Once that happened, and along with the proliferation of junk bonds, it created this just enormous capital structures at companies that would then need to file– they would need to restructure, and the Chapter 11 process in the US became the model for the world. That created a very sophisticated type of distressed debt investor that really found a major foothold after the great financial crisis as well, major fortunes were made from that, because the understanding of investing in undervalued securities, that’s where David Tepper made a lot of his money.
By the time this case was taking place, it was a very, very competitive industry where a lot of people had made a lot of money, and you would have– if there was a real good opportunity to get involved with a good company that had a bad balance sheet, then there would be a pretty vicious fight over who got control of it, who would be able to make a disproportionate amount of money.

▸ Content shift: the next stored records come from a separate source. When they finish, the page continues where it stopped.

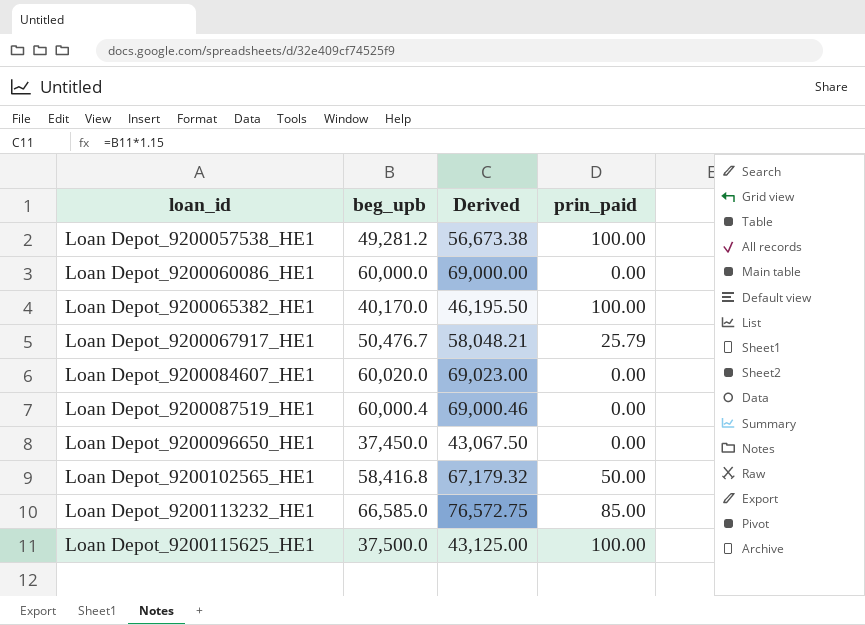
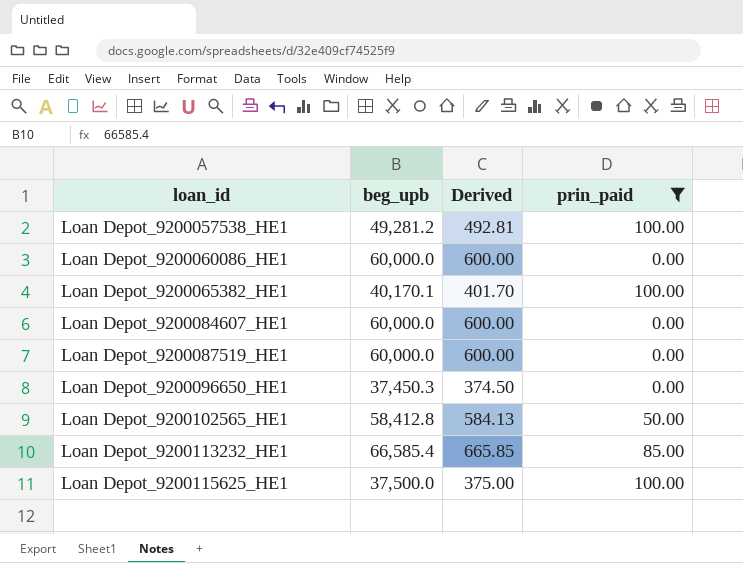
filter: none -> prin_paid != 25.79
column Derived | formula: [beg_upb] * 1.15 -> [beg_upb] * 0.01
Loan Depot_9200065382_HE1 | beg_upb: 40,170.0 -> 40,170.1
Loan Depot_9200084607_HE1 | beg_upb: 60,020.0 -> 60,000.0
Loan Depot_9200087519_HE1 | beg_upb: 60,000.4 -> 60,000.0
Loan Depot_9200096650_HE1 | beg_upb: 37,450.0 -> 37,450.3
Loan Depot_9200102565_HE1 | beg_upb: 58,416.8 -> 58,412.8
Loan Depot_9200113232_HE1 | beg_upb: 66,585.0 -> 66,585.4

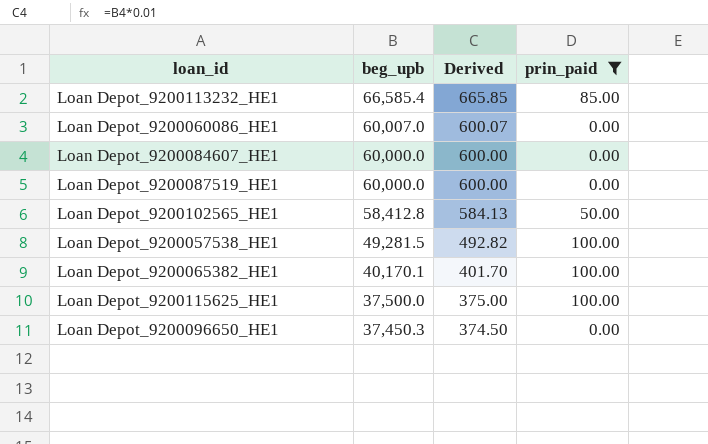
row order: loan_id ascending -> beg_upb descending
Loan Depot_9200060086_HE1 | beg_upb: 60,000.0 -> 60,007.0
Loan Depot_9200060086_HE1 | Derived: 600.00 -> 600.07
Loan Depot_9200057538_HE1 | beg_upb: 49,281.2 -> 49,281.5
Loan Depot_9200057538_HE1 | Derived: 492.81 -> 492.82

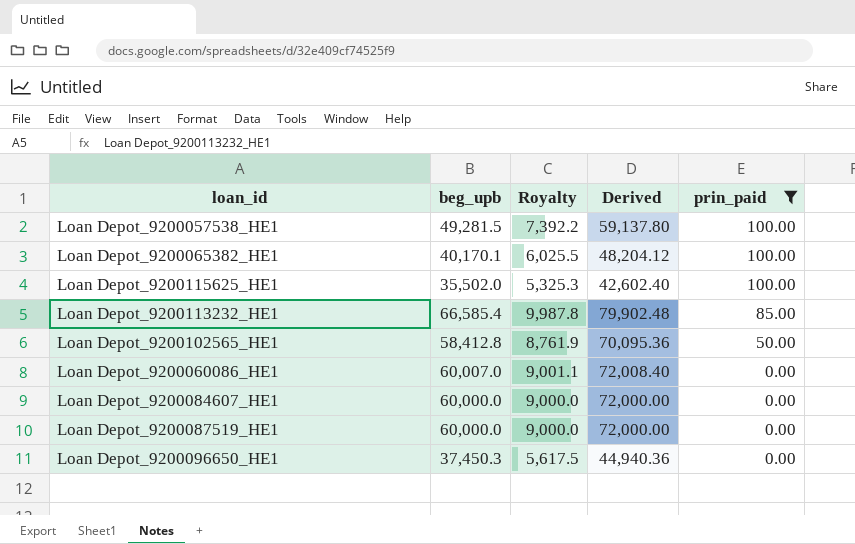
row order: beg_upb descending -> prin_paid descending
column Royalty | formula: none -> [beg_upb] * 0.15
column Derived | formula: [beg_upb] * 0.01 -> [beg_upb] * 1.2
Loan Depot_9200115625_HE1 | beg_upb: 37,500.0 -> 35,502.0

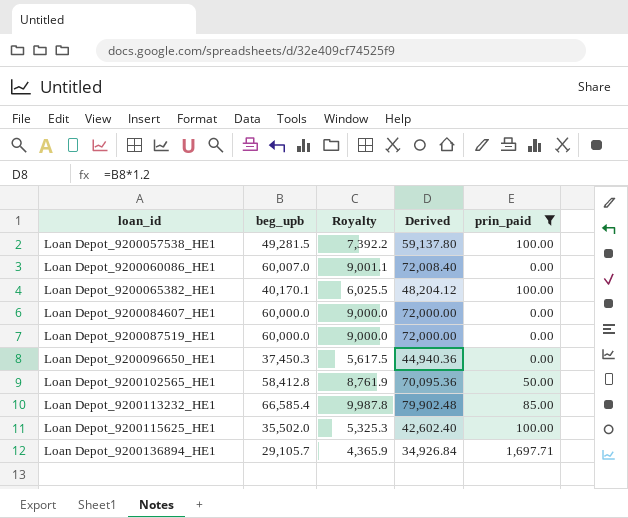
row order: prin_paid descending -> loan_id ascending
row Loan Depot_9200136894_HE1: none -> 29,105.7 | 4,365.9 | 34,926.84 | 1,697.71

For around this time, major bankruptcies that happened, that were the result of the top of the buyout, like, the 2006, 2007 buyout boom, that era. Included TXU, you got to United Caesars, there’s five or six other examples of companies that had $20, $30 billion buyouts that eventually filed for bankruptcy, and those all happened within a couple of years of each other.
Then after Caesars, you had cases like J.Crew, and Neiman Marcus, where in a similar fashion, there was what we call the stripping of assets from creditors. Because of these loopholes in the creditor agreements and the indentures that govern the bonds and the loans of these companies, the private equity sponsor can, through how loose they are, move assets that should have actually provided credit support to those creditors away from them, and then give them some sort of negotiating leverage in a bankruptcy or restructuring situation. We’ve seen a lot of those bankruptcies post Caesars, or even out-of-court restructurings. We see that and then we also see a lot of the players from Caesars doing similar things in near bankruptcies nowadays.
A recent one, I can think of is– Acosta was this company, that Oaktree and Elliott, they wound up buying the debt and completely yet equitizing it, owning the company and then merge debt free. We see a lot of the culmination of everything prior to Caesars showing up in Caesars and then everything subsequently as people learned some lessons to then apply in these subsequent Chapter 11s.